12.29.19

Bristows and AstraZeneca (IP Kat) Won’t Offer Balanced Coverage of EPO Patent Cases

Posted in Deception, Europe, Patents at 8:30 am by Dr. Roy Schestowitz

IP Kat as a patent litigation (or litigators’) blog

Hohoho. It's Christmas so we can rewrite the record of BoA without being refuted.

Summary: AstraZeneca’s somewhat bizarre version of what happens at the Boards of Appeal (BoA) of the EPO this year; the revisionism is between the lines, sometimes attributed to “Merpel” (not who that used to be)

WATCHTROLL or Patent Docs or all those other patent sites that are run by law firms won’t cover European Patent Office (EPO) scandals. They never do. Instead they relay the lies of EPO management — be it the latest speech from António Campinos or Battistelli ‘study’ — and they constantly moan about 35 U.S.C. § 101 because it restricts patents on life and maths at the U.S. Patent and Trademark Office (USPTO). Just look who writes the articles there (affiliation).

“It’s no laughing matter as it’s a complete “180″ compared to what the ‘Kats’ did half a decade ago.”IP Kat sadly became the same thing some years ago. It links a lot to Watchtroll, it repeats EPO press releases, it promotes and advertises for Battistelli. It’s no laughing matter as it’s a complete “180″ compared to what the ‘Kats’ did half a decade ago.

Disclosures aren’t enough; there’s still an impact when corporations choose to control or ‘write’ the news (for their own agenda/gain). Well, as a doctoral student I was funded by European budget (also as a postdoc), but a colleague of mine was paid by AstraZeneca, which wanted to profit from his ‘research’; this is no charity and they’re also in it for a patent grab.

This morning we saw this new comment from a(n apparently) retired patent attorney:

Thank you, Rose Hughes, for your (IMHO) not only consistently top class but also prolific and very enjoyable to read reporting of EPO Decisions over the last year. I very much hope you will continue to provide it in the next 12 months. Addressing Ms Hughes’s employer, now, thank you very much AZ, for allowing Ms Hughes whatever time and resources she needed. It will surely be repaid to you handsomely. Happy New Year Rose.

Well, AZ (AstraZeneca) benefits from the bias in this coverage, as we covered in relation to part 1 of her series.
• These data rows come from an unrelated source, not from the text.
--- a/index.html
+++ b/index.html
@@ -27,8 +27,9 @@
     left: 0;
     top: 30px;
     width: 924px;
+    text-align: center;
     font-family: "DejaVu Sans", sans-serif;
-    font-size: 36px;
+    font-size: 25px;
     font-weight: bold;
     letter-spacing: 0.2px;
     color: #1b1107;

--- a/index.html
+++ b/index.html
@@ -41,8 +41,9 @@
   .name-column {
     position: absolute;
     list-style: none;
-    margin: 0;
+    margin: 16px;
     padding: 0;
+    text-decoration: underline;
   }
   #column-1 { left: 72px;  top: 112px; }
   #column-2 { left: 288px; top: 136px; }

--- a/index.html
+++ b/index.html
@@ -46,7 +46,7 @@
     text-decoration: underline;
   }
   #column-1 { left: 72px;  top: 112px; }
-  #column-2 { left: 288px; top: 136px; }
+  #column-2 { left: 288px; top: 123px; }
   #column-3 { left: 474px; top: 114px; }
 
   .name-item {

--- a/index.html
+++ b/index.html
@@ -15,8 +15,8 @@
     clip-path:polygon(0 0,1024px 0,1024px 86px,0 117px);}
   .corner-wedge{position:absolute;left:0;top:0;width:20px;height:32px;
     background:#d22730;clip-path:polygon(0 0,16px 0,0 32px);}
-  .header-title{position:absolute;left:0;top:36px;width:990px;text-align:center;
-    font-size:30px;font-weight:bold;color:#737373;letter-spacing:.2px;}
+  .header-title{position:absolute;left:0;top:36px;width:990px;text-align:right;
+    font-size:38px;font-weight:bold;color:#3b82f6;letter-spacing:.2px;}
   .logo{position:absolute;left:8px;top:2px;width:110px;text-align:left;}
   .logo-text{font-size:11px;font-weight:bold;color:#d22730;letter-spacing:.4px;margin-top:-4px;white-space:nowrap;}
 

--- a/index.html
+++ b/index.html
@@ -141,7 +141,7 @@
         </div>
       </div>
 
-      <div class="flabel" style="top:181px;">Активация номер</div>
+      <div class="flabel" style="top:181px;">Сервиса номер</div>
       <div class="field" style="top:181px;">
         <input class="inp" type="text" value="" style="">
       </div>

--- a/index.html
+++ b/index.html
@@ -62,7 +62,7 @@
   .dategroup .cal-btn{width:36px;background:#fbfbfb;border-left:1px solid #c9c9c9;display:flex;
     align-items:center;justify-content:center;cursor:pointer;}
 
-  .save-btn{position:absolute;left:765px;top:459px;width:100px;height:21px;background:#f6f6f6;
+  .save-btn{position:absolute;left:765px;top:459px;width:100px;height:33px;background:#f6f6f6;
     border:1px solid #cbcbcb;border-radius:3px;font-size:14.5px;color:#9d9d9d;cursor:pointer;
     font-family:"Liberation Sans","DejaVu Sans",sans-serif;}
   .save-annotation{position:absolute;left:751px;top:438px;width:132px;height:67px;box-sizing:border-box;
She’s promoting software patents in Europe and mocking the idea that the ‘exile’ of judges to Haar was in violation of the EPC (deeming that a waste of time!).

The above comment was posted in response to this article from an AstraZeneca attorney (Rose Hughes), who is at it again this weekend. The take on CRISPR patents is based on what overzealous patent maximalists at a CIPA event think (those attorneys/lawyers want patent monopolies on every single thing, including nature/life):

The European patent community is eagerly awaiting the outcome of oral proceedings in the high-profile CRISPR case. The exceedingly long written submissions (and occasional impassioned rhetoric) are a mark of the cases’s importance: “Should everyone else change, or just the Patentee?”: Progress of the Broad’s CRISPR appeal. The Board of Appeal (3.3.08) has already issued its preliminary opinion: BREAKING: Board of Appeal provides some initial thoughts on the Broad Institute’s CRISPR appeal (T0844/18). It is widely expected that the Board of Appeal will dismiss the appeal. In a straw poll of the audience of the recent 2019 CIPA life science conference delegates, not one hand was raised to indicate an expectation of a positive outcome for the patentee. A decision in favour of the patentee would send a shock-wave through the European patent community.

However, the issue at stake in the CRISPR case is not the only game in town when it comes to priority at the EPO. There is growing appreciation that another issue of the EPO’s approach to priority needs consideration by the Boards of Appeal. The EPO’s approach to co-applicants when assessing a priority claim is one that is growing in prominence. It is hoped that the Board of Appeals will soon consider this issue and provide some much needed clarity for applicants: Clarity is needed from the Boards of Appeal on the EPO’s “co-applicant approach” to priority.

Having followed these cases over the past year, I’m astounded to learn some people apparently can’t spot the bias. To think of these as objective interpretations (with “Merpel” inserted in-between to justify an attack on all EPO judges) is to either enjoy the bias or fail to see it. It’s so shallow that I can spot it from a mile away, perhaps owing to daily news check-ups.

We’re still experiencing a severe crisis when it comes to journalism on patent matters. This crisis only deepens. The few remaining sites that covered EPO abuses (on occasions) shut down. Last year it was IP Watch (they said they’d make a comeback, but it lasted no more than a day) and this month it seems to be IPPro Magazine (no article in about a month and nothing about EPO abuses in nearly half a year).